Harmony and DayMet
Posted: Mon Aug 04, 2025 3:07 pm America/New_York
I develop a python-based workflow tool that needs to download DayMet data. My users typically want to download all variables, on a relatively small subdomain (e.g. 10x10 -- 200x200 pixels), but for a long time (~1 - 4 decades of daily data).
So far I have tried the following APIs to do so:
1. ORNL DAAC's THREDDS works great, but I have been told that is going away
2. pydap works for short time periods, but "times out" when processing more than a few months of data
3. harmony-py seems like the "right" tool for this job?
Below I have included the script I am using for harmony-py. I have tried three different end-dates:
1. 1 month of data -- everything works as expected, though I get the message "job finished with errors" the downloaded files look correct
2. 12 months of data -- the job "completes", again with the message "job finished with errors", but only 2 variables ('prcp' and 'dayl') are downloaded when I asked for 'all' variables (DayMet has 6 or 7).
3. > 1 year of data -- the job errors with the message:
ProcessingFailedException: 75 percent maximum errors exceeded. See the errors fields for more details
I have also tried downloading just one variable at a time, but despite the capability listing 'variables' as a valid subset method, the script (uncomment the variables line in the Request) errors with the message:
Exception: ('Bad Request', 'Error: Coverages were not found for the provided variables: srad')

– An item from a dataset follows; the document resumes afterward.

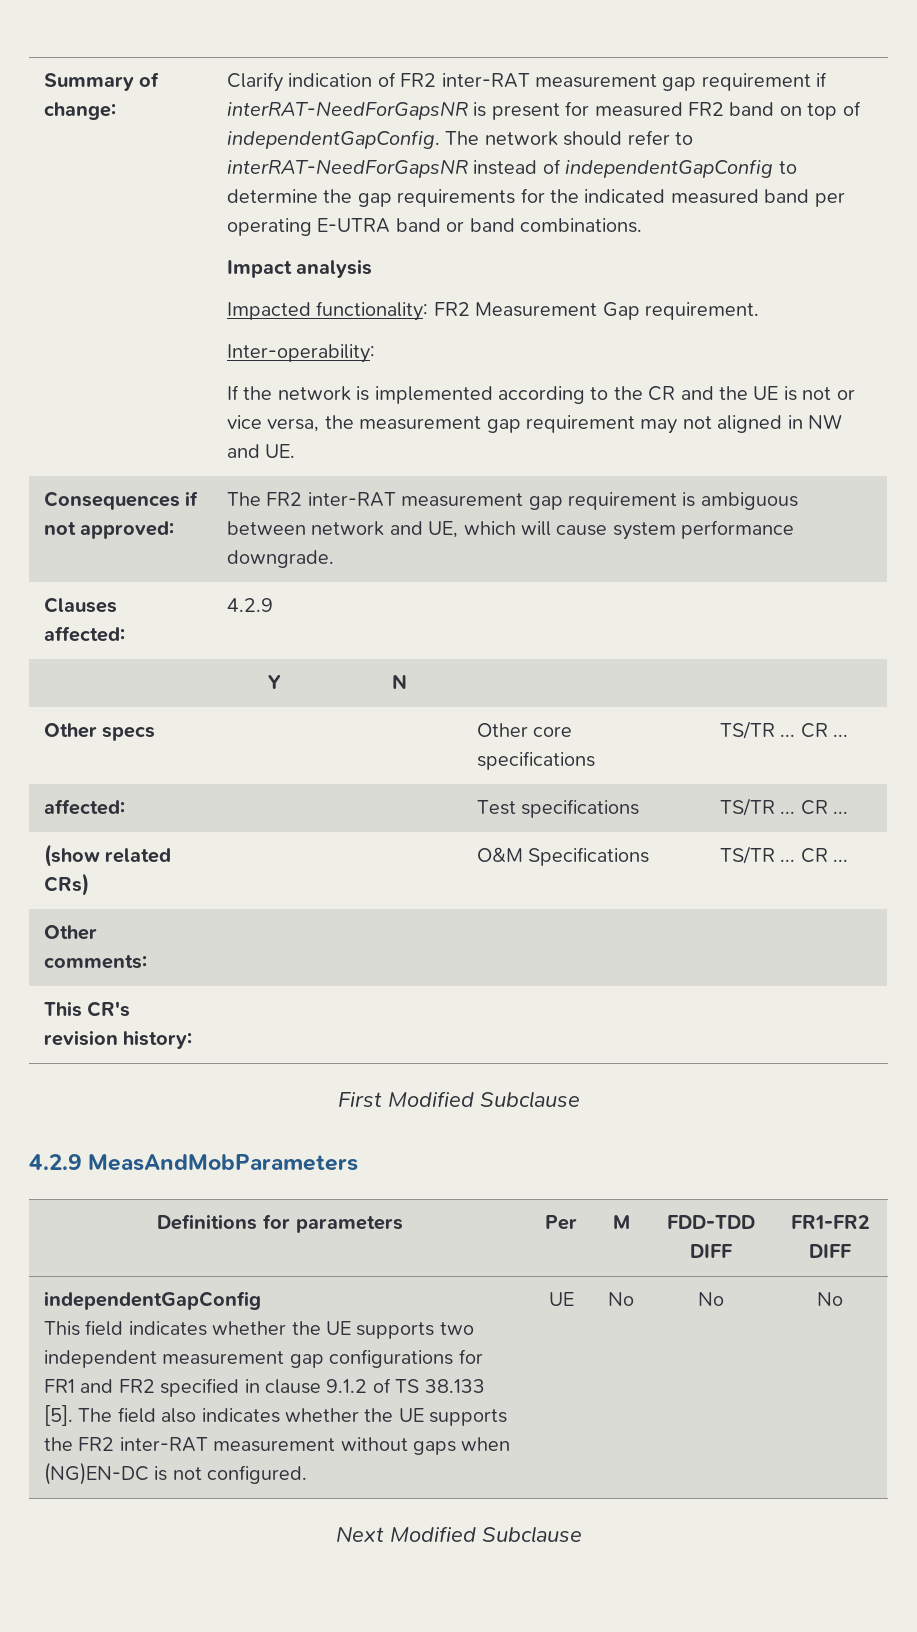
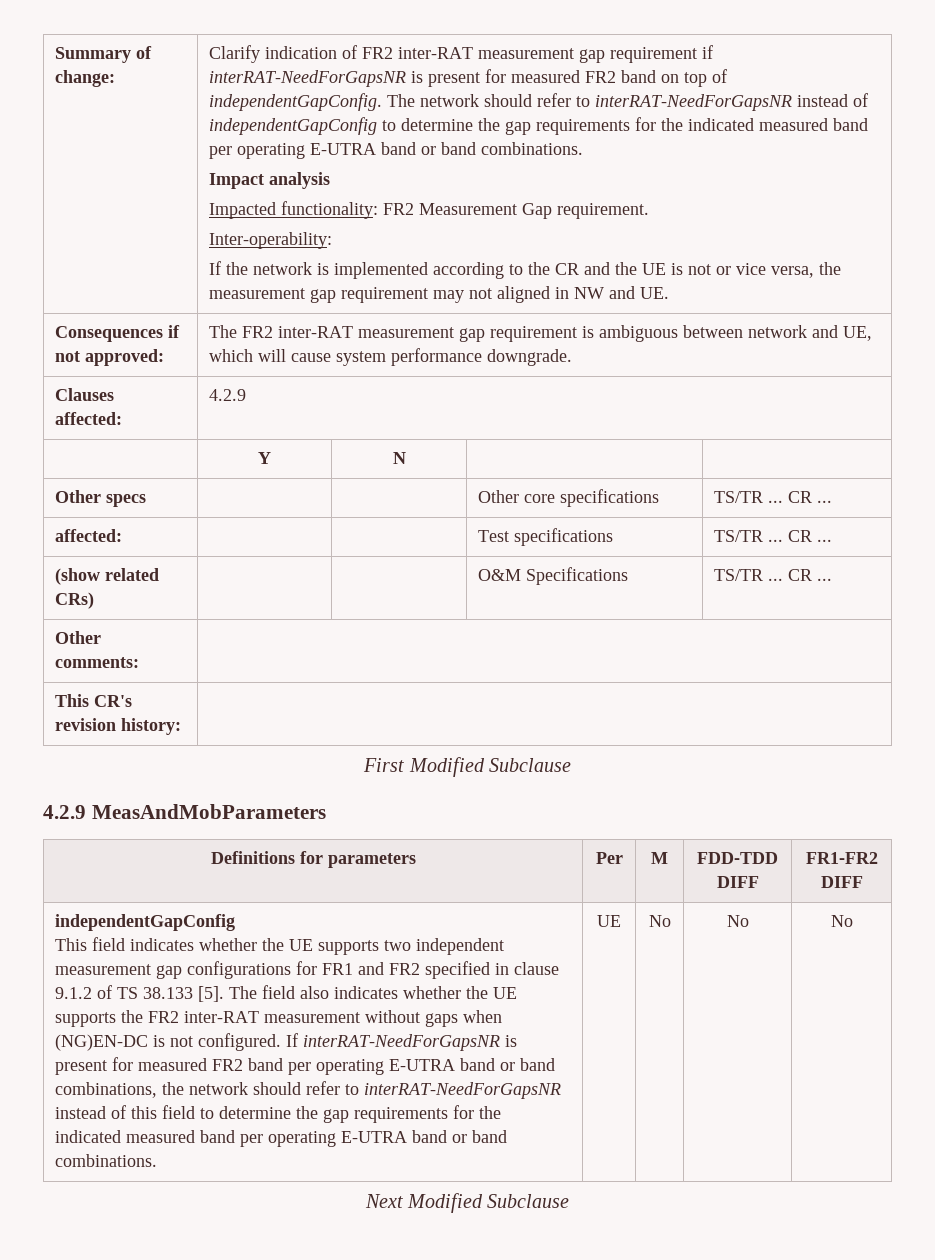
+ If interRAT-NeedForGapsNR is present for measured FR2 band per operating E-UTRA band or band combinations, the network should refer to interRAT-NeedForGapsNR instead of this field to determine the gap requirements for the indicated measured band per operating E-UTRA band or band combinations.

I am unable to access the "error fields" -- request.error_messages() is always empty. But I suspect part of the problem may be that DayMet has 3 regions ('na' = North America, 'pr' = Puerto Rico, and 'hi' = Hawaii). I suspect that harmony is trying to use all regions to match my bounding box (which is in North America), so a lot of the files are failing because the bounds are not in those files?
Any help on, (1) is this the right tool for the job and (2) getting harmony to work for longer time periods would be appreciated.
Thanks,
Ethan
SCRIPT BELOW:
# define the slice that we want, in lat/lon
lon = (-83.47845, -83.421658)
lat = (35.027341, 35.073819)
# variables
# NOTE -- there is no way to subset by variable or region? The
# 'variables' option to Request fails at request.is_valid() with the
# error:
#
# Exception: ('Bad Request', 'Error: Coverages were not found for the provided variables: srad')
#
var = 'srad'
# NOTE: there is no way to provide a region, so the job tries Puerto
# Rico ('pr') and Hawaii ('hi') as well as North America ('na'). The
# lat/lon is only valid for 'na', so the others fail.
region = 'na'
# time
start = '2010-01-01'
# single month
# NOTE: this works as expected
#end = '2010-02-01'
# single-year
# NOTE: This completes, but takes a long time (~30 minutes) and it
# only successfully downloaded prcp and dayl -- it failed to do the
# other variables.
#end = '2010-12-31'
# multiple-year
# NOTE: this fails with the error:
#
# ProcessingFailedException: 75 percent maximum errors exceeded. See the errors fields for more details
#
end = '2011-12-31'
import datetime as dt
import harmony
import xarray as xr
harmony_client = harmony.Client()
collection = harmony.Collection(id="C2532426483-ORNL_CLOUD")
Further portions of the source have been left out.